5. Site Listing Page

WP Content Crawler defines a custom post type named as wcc_sites in your WordPress installation. Posts created in this post type are called Sites. A Site is a WordPress post that stores the settings that are used to crawl a web site defined by you. Therefore, for each web site you want to crawl, you create a different site. These sites are listed in this page.

This page shows you the sites you have created as a table. You can create a new site by clicking Add New button available next to the page’s title or in the sidebar of your admin panel, under Content Crawler section.

The table’s columns are as follows:

Title
Name of the site defined by you in the site settings
Author
The user who created the site
Active for scheduling
When you check this checkbox, the site is activated for scheduling. Scheduling is an umbrella term that covers URL collection and post crawling CRON events. Just checking/unchecking the checkbox saves its status as well.
Active for recrawling
When you check this checkbox, the site is activated for recrawling. In other words, the posts saved using this site’s settings will be recrawled, i.e. updated, using the recrawling settings defined either in general settings or in the site settings by checking use custom general settings checkbox. Just checking/unchecking the checkbox saves its status as well.
Active for deleting
When you check this checkbox, the posts saved by using this site’s settings will be deleted using the settings for post deleting, which are available in general settings of the plugin.
Counts

This column shows how many posts have been saved, deleted, and updated, as well as how many of them are in queue, waiting to be saved. The queue is a list of post URLs collected from the target web site using the settings under the category tab. The plugin, first, collects post URLs from the target site and stores them in the database, which is the queue. After that, it saves these URLs using scheduled events which are triggered by WP-Cron.

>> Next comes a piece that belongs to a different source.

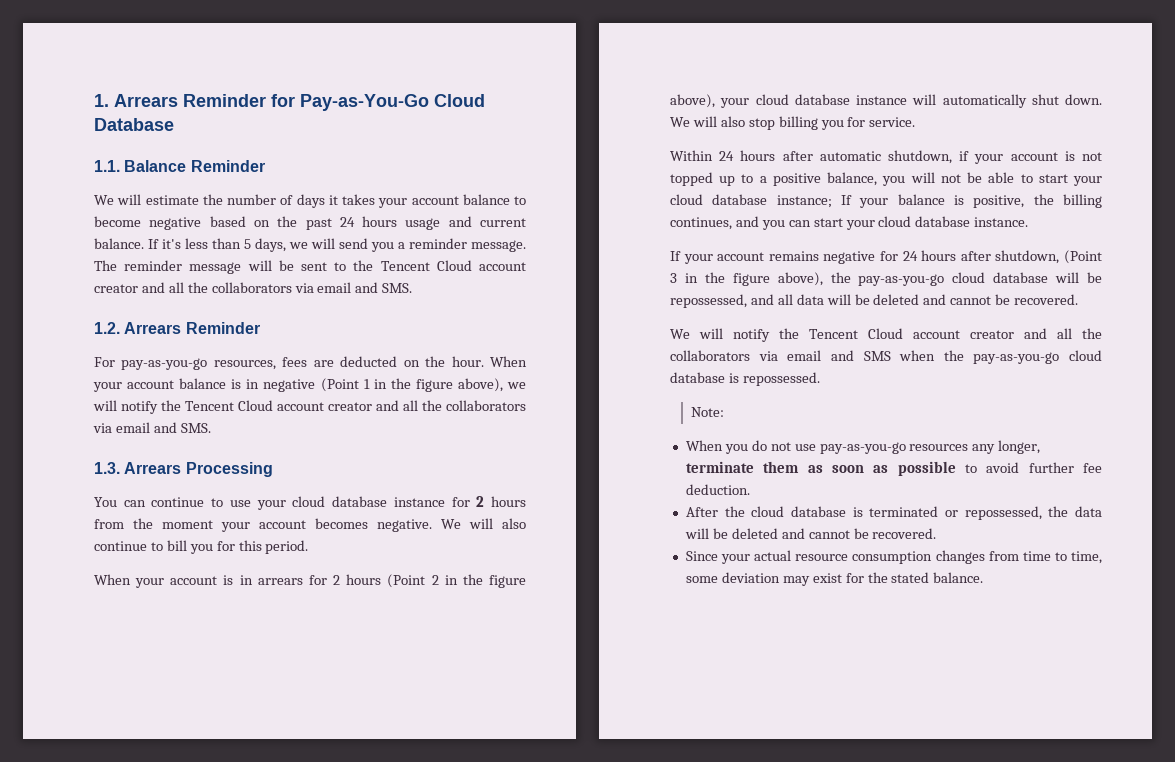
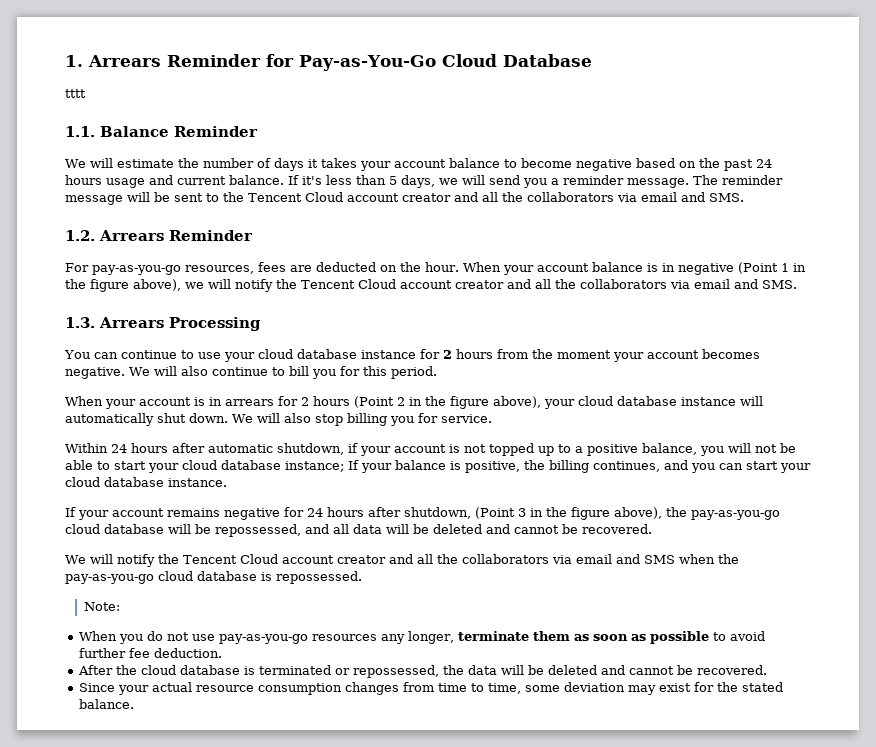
(174, 124) none -> [65,89,86,98] // tttt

URL count shown as other indicates the URLs that are not categorized as saved, deleted, updated or in queue. These URLs are probably problematic URLs that cannot be saved due to, for example, being a duplicate post. Another possibility is that their status could not be updated due to a server error. This number is found using the following formula:

\[Total - (Queue + Saved + Deleted) = Other\]

Note that updated posts are also saved posts.

Last X
The columns named as last URL collection, last post crawl, last post recrawl, and last post delete show the dates at which the last URL collection, the last post crawling, the last post update, and the last post deleting events ran for the site, respectively.
Date
This column shows when the site settings was published.